What is required> The string "none" may appear in lines of the listing. Report each line where it does.

▽

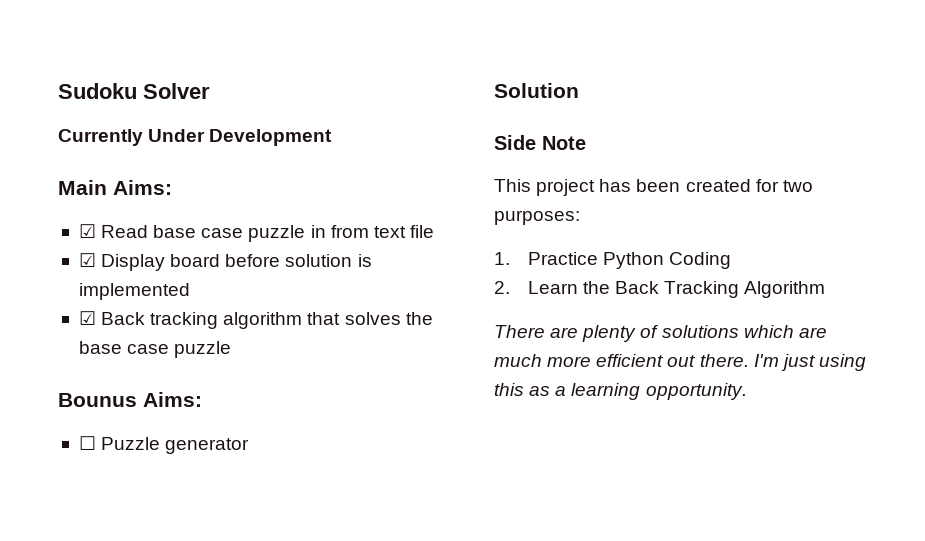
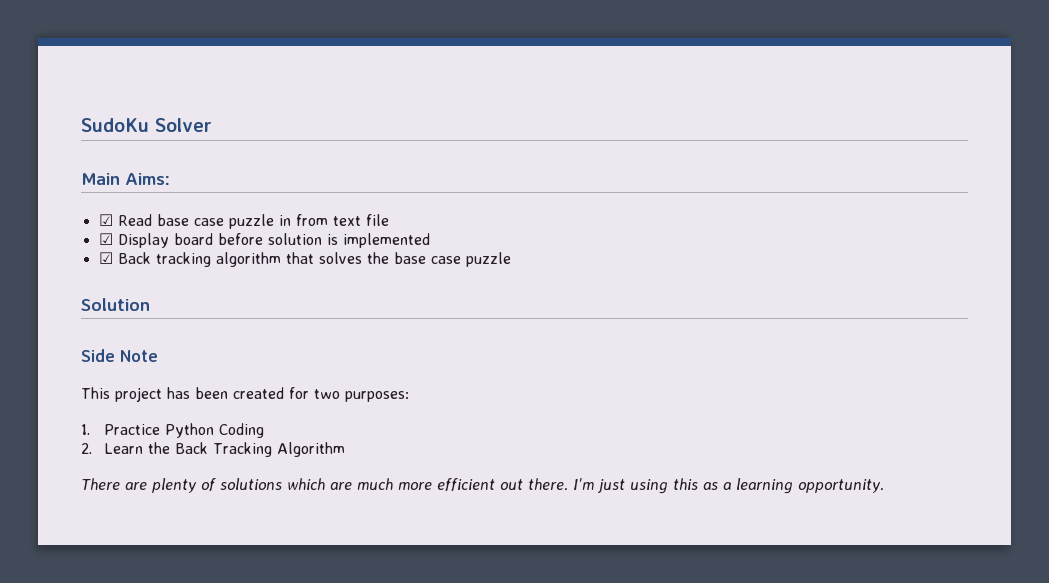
[58,83,137,99] Sudoku -> [81,118,149,132] SudoKu
[58,129,333,146] // Currently Under Development -> (212, 125) none
[58,392,202,407] [78,436,250,454] // Bounus Aims: // ☐ Puzzle generator -> (511, 259) none

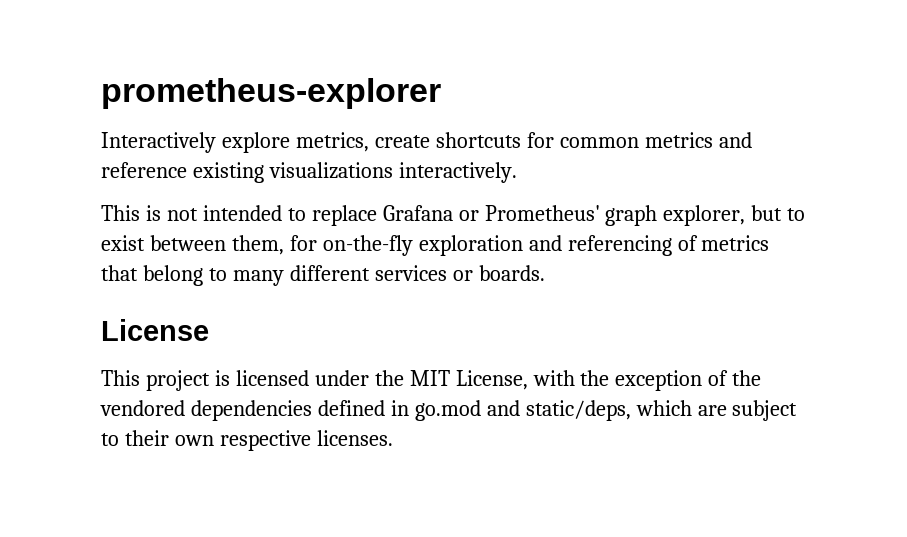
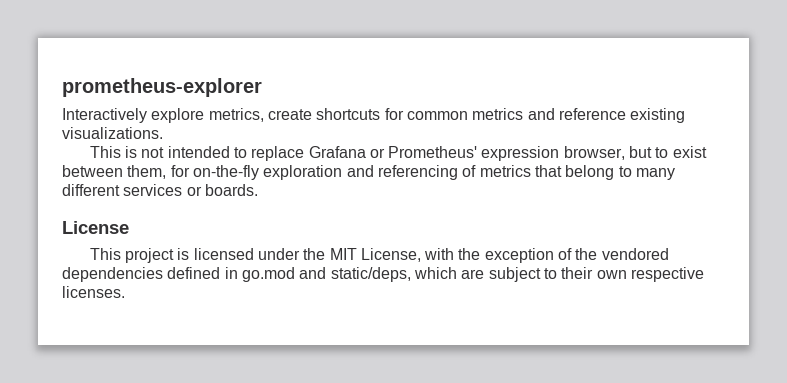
[268,162,517,183] visualizations interactively. -> [62,127,163,139] visualizations.
[605,205,746,226] graph explorer, -> [481,146,625,161] expression browser,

△

Final answer>
[58,129,333,146] // Currently Under Development -> (212, 125) none
[58,392,202,407] [78,436,250,454] // Bounus Aims: // ☐ Puzzle generator -> (511, 259) none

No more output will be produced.